■ WHAT IS REQUIRED ■
Copy exactly every line below, from the first through the one that contains "6 – (8×n – 1) | Reserved |", and skip all pictures.

PROVIDED DATA below:

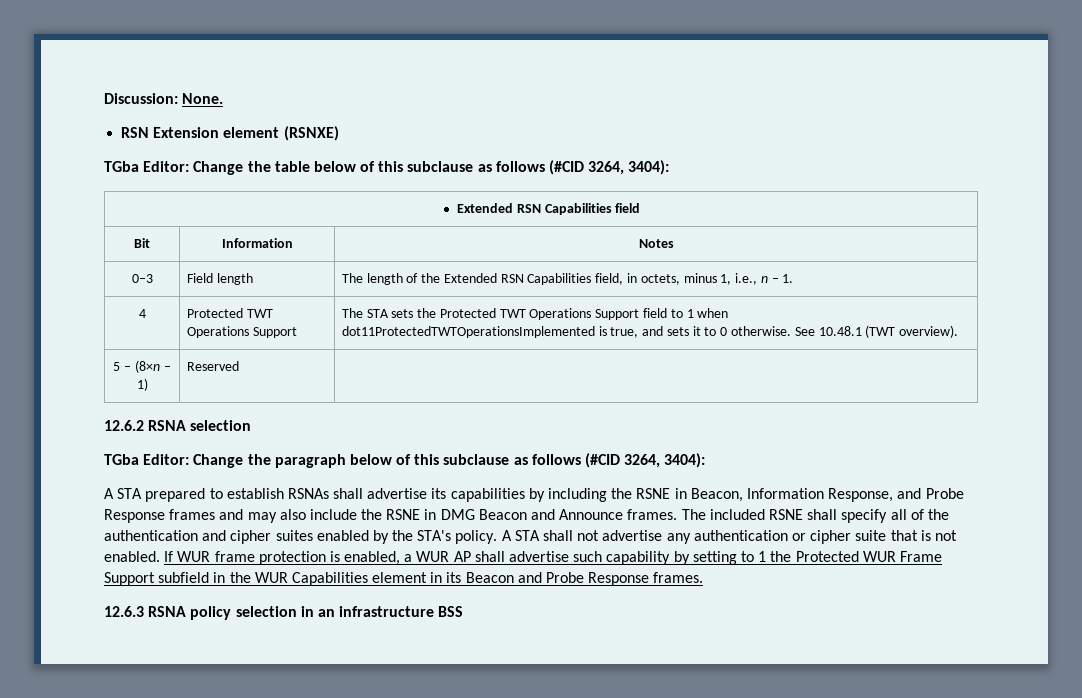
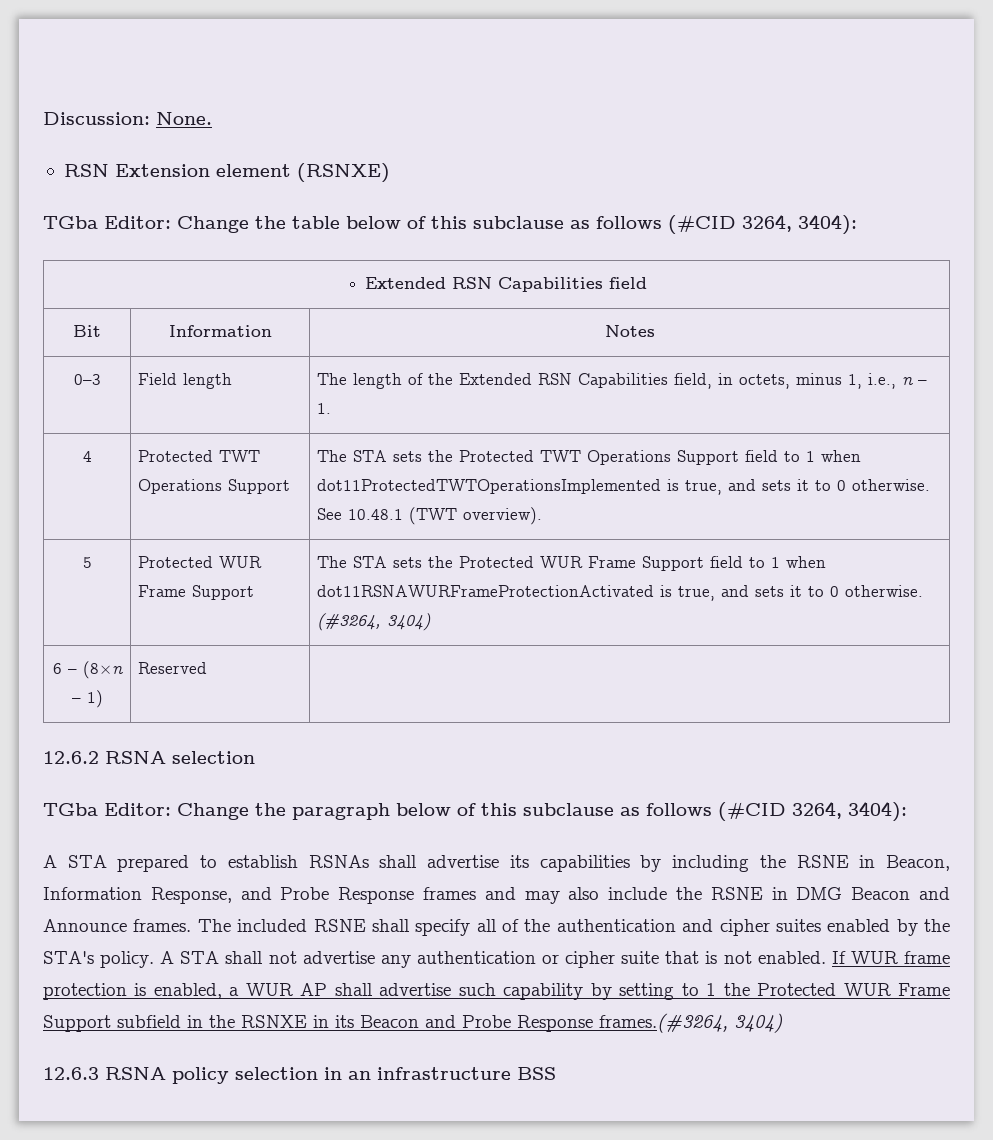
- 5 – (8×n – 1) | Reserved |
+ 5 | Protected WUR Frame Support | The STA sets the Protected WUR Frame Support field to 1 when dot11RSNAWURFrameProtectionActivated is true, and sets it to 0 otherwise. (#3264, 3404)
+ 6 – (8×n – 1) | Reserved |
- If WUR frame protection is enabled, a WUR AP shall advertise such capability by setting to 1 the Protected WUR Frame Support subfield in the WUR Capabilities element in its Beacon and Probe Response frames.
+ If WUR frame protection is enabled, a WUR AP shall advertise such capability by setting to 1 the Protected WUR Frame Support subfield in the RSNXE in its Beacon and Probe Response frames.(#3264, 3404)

End of PROVIDED DATA.

■ SOLUTION BELOW ■
- 5 – (8×n – 1) | Reserved |
+ 5 | Protected WUR Frame Support | The STA sets the Protected WUR Frame Support field to 1 when dot11RSNAWURFrameProtectionActivated is true, and sets it to 0 otherwise. (#3264, 3404)
+ 6 – (8×n – 1) | Reserved |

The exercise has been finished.